EXTRACTED RECORDS below:

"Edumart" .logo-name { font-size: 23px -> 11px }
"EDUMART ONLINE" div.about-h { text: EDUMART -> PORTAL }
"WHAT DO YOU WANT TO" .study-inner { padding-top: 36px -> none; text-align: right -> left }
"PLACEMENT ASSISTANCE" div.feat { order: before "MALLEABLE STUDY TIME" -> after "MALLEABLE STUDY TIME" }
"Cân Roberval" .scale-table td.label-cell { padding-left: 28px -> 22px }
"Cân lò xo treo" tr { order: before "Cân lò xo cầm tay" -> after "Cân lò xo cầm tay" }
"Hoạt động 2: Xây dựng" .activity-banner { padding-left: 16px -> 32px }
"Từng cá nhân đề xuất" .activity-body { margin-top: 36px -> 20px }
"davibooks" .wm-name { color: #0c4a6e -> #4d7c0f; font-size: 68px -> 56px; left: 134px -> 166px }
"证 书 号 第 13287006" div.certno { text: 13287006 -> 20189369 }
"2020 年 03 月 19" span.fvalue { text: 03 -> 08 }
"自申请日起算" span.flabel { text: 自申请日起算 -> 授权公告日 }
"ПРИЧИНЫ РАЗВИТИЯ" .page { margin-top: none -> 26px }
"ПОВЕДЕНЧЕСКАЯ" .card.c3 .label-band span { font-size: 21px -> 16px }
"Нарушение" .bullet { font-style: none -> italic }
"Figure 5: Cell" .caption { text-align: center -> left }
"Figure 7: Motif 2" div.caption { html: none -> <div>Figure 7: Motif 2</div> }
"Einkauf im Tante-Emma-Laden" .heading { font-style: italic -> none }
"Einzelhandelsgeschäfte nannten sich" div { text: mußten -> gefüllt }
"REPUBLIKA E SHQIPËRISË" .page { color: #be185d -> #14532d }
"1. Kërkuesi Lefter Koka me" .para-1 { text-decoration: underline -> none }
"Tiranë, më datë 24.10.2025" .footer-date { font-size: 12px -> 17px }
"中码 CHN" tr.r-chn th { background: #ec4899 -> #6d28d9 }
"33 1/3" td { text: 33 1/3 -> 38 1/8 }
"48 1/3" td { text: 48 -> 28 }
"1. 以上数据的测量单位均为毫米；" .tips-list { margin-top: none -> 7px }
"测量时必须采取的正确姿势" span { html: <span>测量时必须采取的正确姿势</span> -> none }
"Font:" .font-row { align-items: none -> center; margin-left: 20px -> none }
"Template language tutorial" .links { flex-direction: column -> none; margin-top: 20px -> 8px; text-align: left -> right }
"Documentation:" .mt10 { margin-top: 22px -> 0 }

End of EXTRACTED RECORDS.

Copy the lines of the data above exactly as written, beginning with the line containing "text: 03 ->" and ending with the line containing "color: #be185d ->", and leave out all other lines.

"2020 年 03 月 19" span.fvalue { text: 03 -> 08 }
"自申请日起算" span.flabel { text: 自申请日起算 -> 授权公告日 }
"ПРИЧИНЫ РАЗВИТИЯ" .page { margin-top: none -> 26px }
"ПОВЕДЕНЧЕСКАЯ" .card.c3 .label-band span { font-size: 21px -> 16px }
"Нарушение" .bullet { font-style: none -> italic }
"Figure 5: Cell" .caption { text-align: center -> left }
"Figure 7: Motif 2" div.caption { html: none -> <div>Figure 7: Motif 2</div> }
"Einkauf im Tante-Emma-Laden" .heading { font-style: italic -> none }
"Einzelhandelsgeschäfte nannten sich" div { text: mußten -> gefüllt }
"REPUBLIKA E SHQIPËRISË" .page { color: #be185d -> #14532d }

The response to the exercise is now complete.